Three Stocks Selling Off: SMCI, General Motors, and Celanese

The problem with the recent rally in shares of Super Micro Computers (SMCI) is that the firm did not file its financial statements. It hired BDO, an accounting firm, to replace Ernst and Young, who resigned.

SMCI faced severe technical resistance at the 50-day moving average. Shares closed at $34.43, down by 10.36% on November 26. Momentum traders will decide on SMCI’s stock price. Investors who do not want exposure to SMCI’s delisting risks already sold the stock.

General Motors (GM) pulled back by 8.99% on Tuesday. Its fresh 52-week high at $61.24 did not last when the stock closed at $54.79. President-Elect Trump’s vows to impose more tariffs on its trading partners, Mexico, Canada, and China, will hurt GM. The automaker builds vehicles in Mexico and Canadian plants. Furthermore, firms will pass most tariffs to consumers. This increases vehicle prices, hurting demand.

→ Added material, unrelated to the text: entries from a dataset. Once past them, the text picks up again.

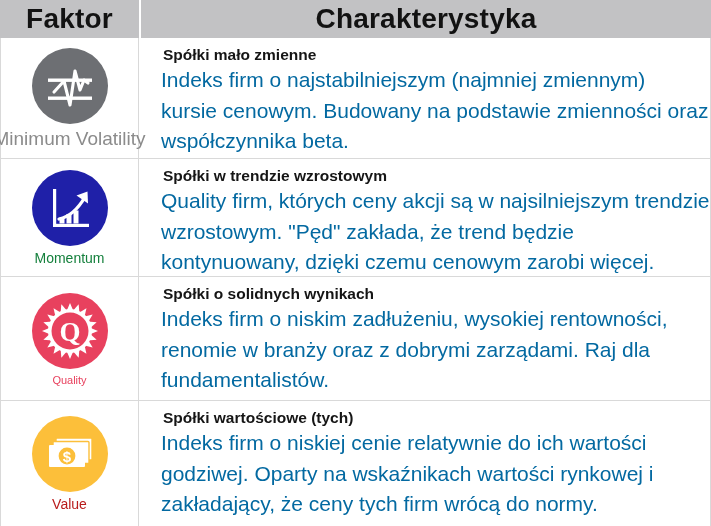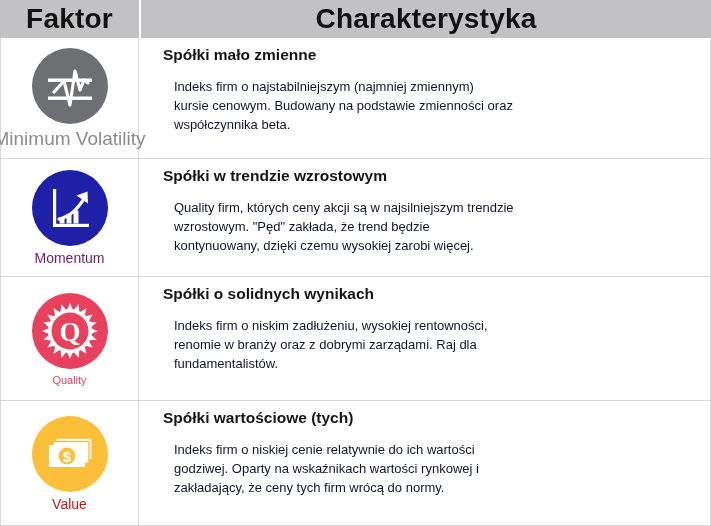--- a/index.html
+++ b/index.html
@@ -132,10 +132,10 @@
     margin: 0 0 1px 10px;
   }
   .desc {
-    font-size: 13px;
-    color: #0f172a;
+    font-size: 21px;
+    color: #0369a1;
     line-height: 1.45;
-    margin: 13px;
+    margin: 0;
     padding-left: 8px;
   }
   .desc .ln { display: block; white-space: nowrap; }

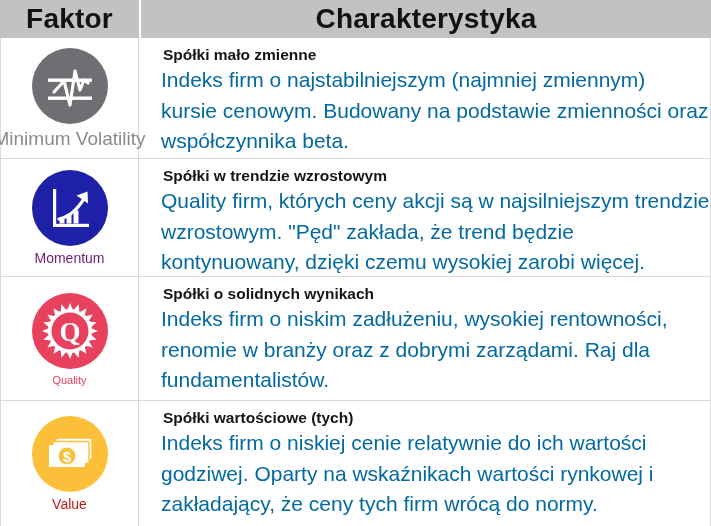--- a/index.html
+++ b/index.html
@@ -120,7 +120,7 @@
     white-space: nowrap;
   }
   .badge-label.mv { font-size: 19px; color: #8b8b8b; }
-  .badge-label.mo { font-size: 14px; color: #701a75; text-align: right; }
+  .badge-label.mo { font-size: 14px; color: #15803d; text-align: right; }
   .badge-label.qu { font-size: 11px; color: #e8415e; text-align: right; }
   .badge-label.va { font-size: 14px; color: #b91c1c; }
 

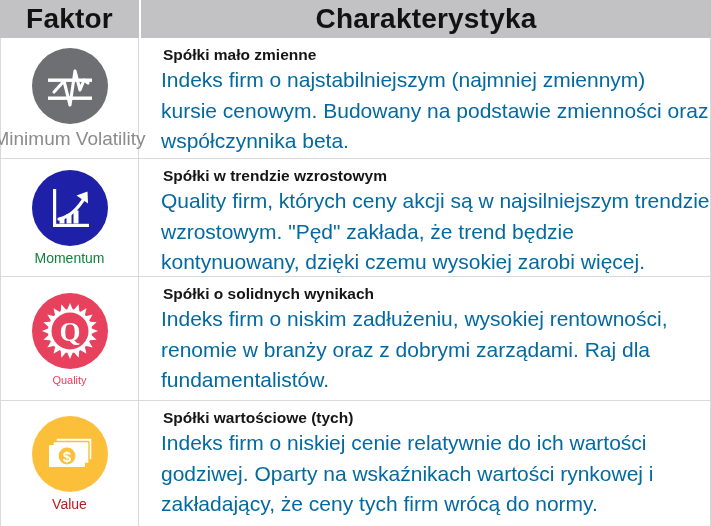--- a/index.html
+++ b/index.html
@@ -202,7 +202,7 @@
         <div class="desc">
           <span class="ln">Quality firm, których ceny akcji są w najsilniejszym trendzie</span>
           <span class="ln">wzrostowym. "Pęd" zakłada, że trend będzie</span>
-          <span class="ln">kontynuowany, dzięki czemu wysokiej zarobi więcej.</span>
+          <span class="ln">kontynuowany, dzięki czemu cenowym zarobi więcej.</span>
         </div>
       </div>
     </div>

Celanese (CE) is unable to build a support zone at $75, after falling from $125 on November 4, 2024. Business conditions for the chemical maker are weakening in Europe and China. The industry has an oversupply of Nylon (acetyls), for example. Despite the macro headwinds, CE stock is attractively priced. Value investors are adding to their position at current prices. They may buy more shares at below $70.00.